Brief :: Return the data below exactly, minus the pictures.

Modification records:
__________

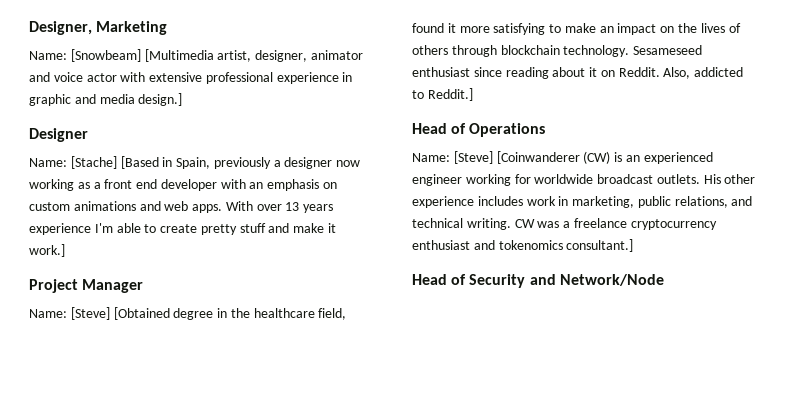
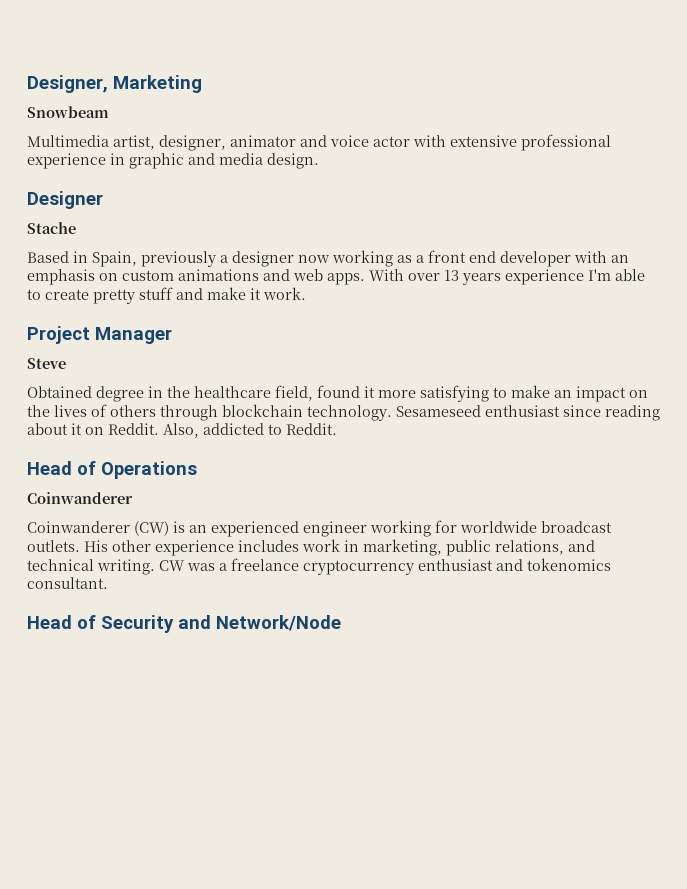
[29,49,214,62] Name: [Snowbeam] [Multimedia -> [27,106,109,118] [27,135,109,147] Snowbeam // Multimedia
[138,93,183,106] design.] -> [267,153,319,169] design.
[29,156,159,169] Name: [Stache] [Based -> [27,222,76,234] [27,251,69,263] Stache // Based
[29,244,65,257] work.] -> [263,287,306,300] work.
[29,307,170,320] Name: [Steve] [Obtained -> [27,358,66,369] [27,386,92,398] Steve // Obtained
[427,88,473,101] Reddit.] -> [286,423,337,435] Reddit.
[412,151,580,164] Name: [Steve] [Coinwanderer -> [27,492,133,504] [27,521,130,533] Coinwanderer // Coinwanderer
[566,239,634,252] consultant.] -> [27,577,108,589] consultant.

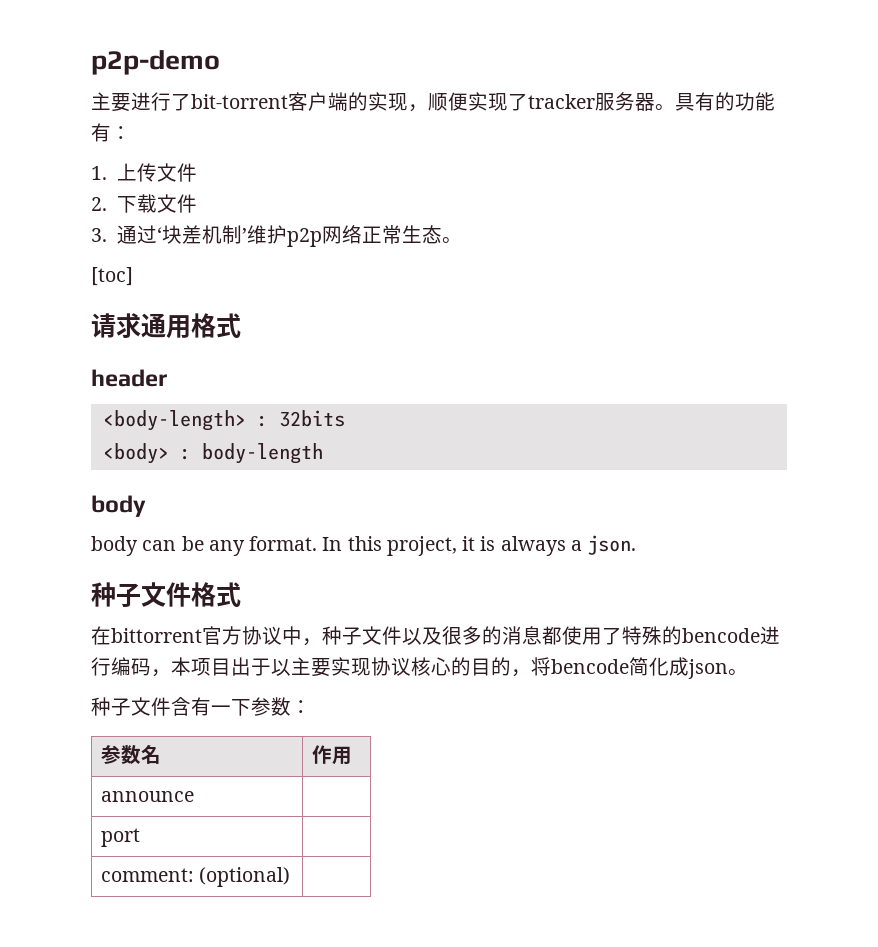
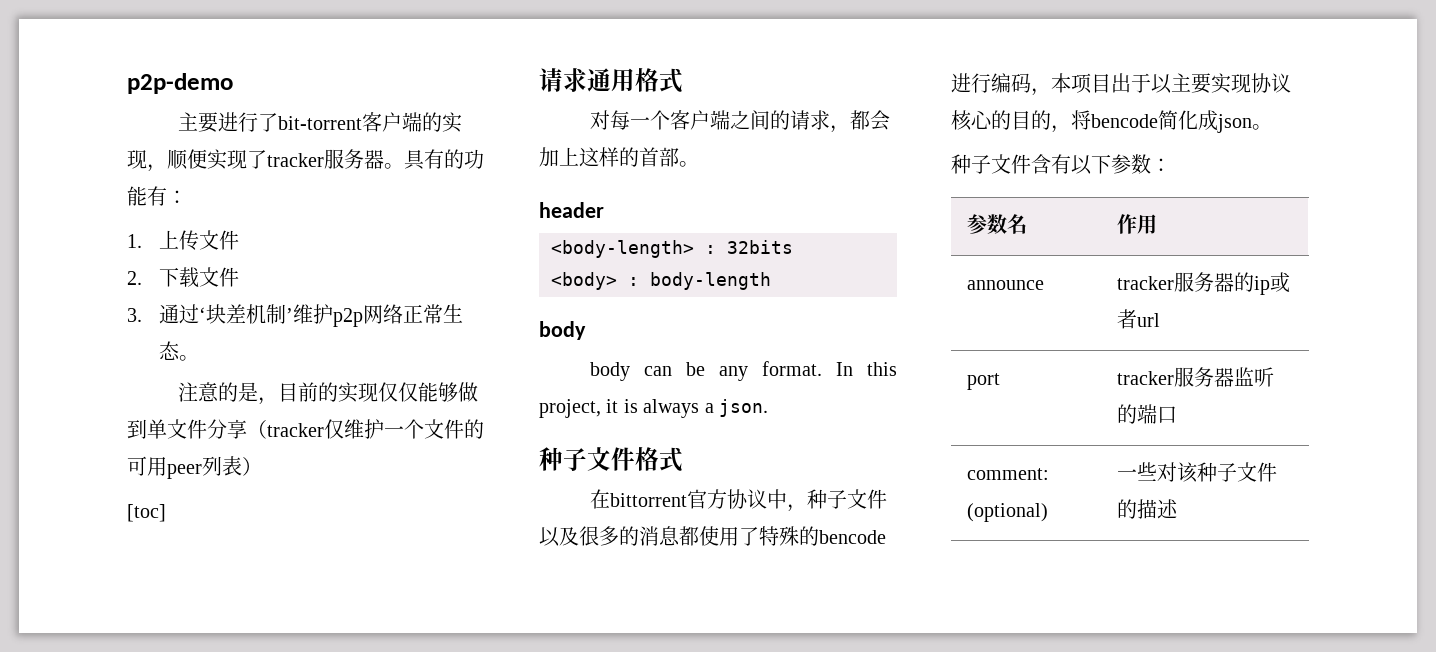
[91,267,133,286] [91,313,241,339] [toc] // 请求通用格式 -> [178,382,479,405] [127,419,484,439] [127,456,262,479] [127,504,166,522] [539,68,683,93] [590,110,891,133] [539,147,699,167] 注意的是，目前的实现仅仅能够做到单文件分享（tracker仅维护一个文件的可用peer列表） // [toc] // 请求通用格式 // 对每一个客户端之间的请求，都会加上这样的首部。
[211,705,231,714] 一 -> [1071,155,1092,175] 以
[100,828,140,847] [100,867,291,887] // port | // comment: (optional) | -> [1116,272,1290,295] [1116,309,1160,329] [966,373,1000,390] [1116,367,1274,387] [1116,404,1177,424] [966,468,1049,480] [966,503,1048,522] [1116,462,1277,483] [1116,499,1178,519] tracker服务器的ip或者url // port | tracker服务器监听的端口 // comment: (optional) | 一些对该种子文件的描述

__________

Solution below ::
[29,49,214,62] Name: [Snowbeam] [Multimedia -> [27,106,109,118] [27,135,109,147] Snowbeam // Multimedia
[138,93,183,106] design.] -> [267,153,319,169] design.
[29,156,159,169] Name: [Stache] [Based -> [27,222,76,234] [27,251,69,263] Stache // Based
[29,244,65,257] work.] -> [263,287,306,300] work.
[29,307,170,320] Name: [Steve] [Obtained -> [27,358,66,369] [27,386,92,398] Steve // Obtained
[427,88,473,101] Reddit.] -> [286,423,337,435] Reddit.
[412,151,580,164] Name: [Steve] [Coinwanderer -> [27,492,133,504] [27,521,130,533] Coinwanderer // Coinwanderer
[566,239,634,252] consultant.] -> [27,577,108,589] consultant.

[91,267,133,286] [91,313,241,339] [toc] // 请求通用格式 -> [178,382,479,405] [127,419,484,439] [127,456,262,479] [127,504,166,522] [539,68,683,93] [590,110,891,133] [539,147,699,167] 注意的是，目前的实现仅仅能够做到单文件分享（tracker仅维护一个文件的可用peer列表） // [toc] // 请求通用格式 // 对每一个客户端之间的请求，都会加上这样的首部。
[211,705,231,714] 一 -> [1071,155,1092,175] 以
[100,828,140,847] [100,867,291,887] // port | // comment: (optional) | -> [1116,272,1290,295] [1116,309,1160,329] [966,373,1000,390] [1116,367,1274,387] [1116,404,1177,424] [966,468,1049,480] [966,503,1048,522] [1116,462,1277,483] [1116,499,1178,519] tracker服务器的ip或者url // port | tracker服务器监听的端口 // comment: (optional) | 一些对该种子文件的描述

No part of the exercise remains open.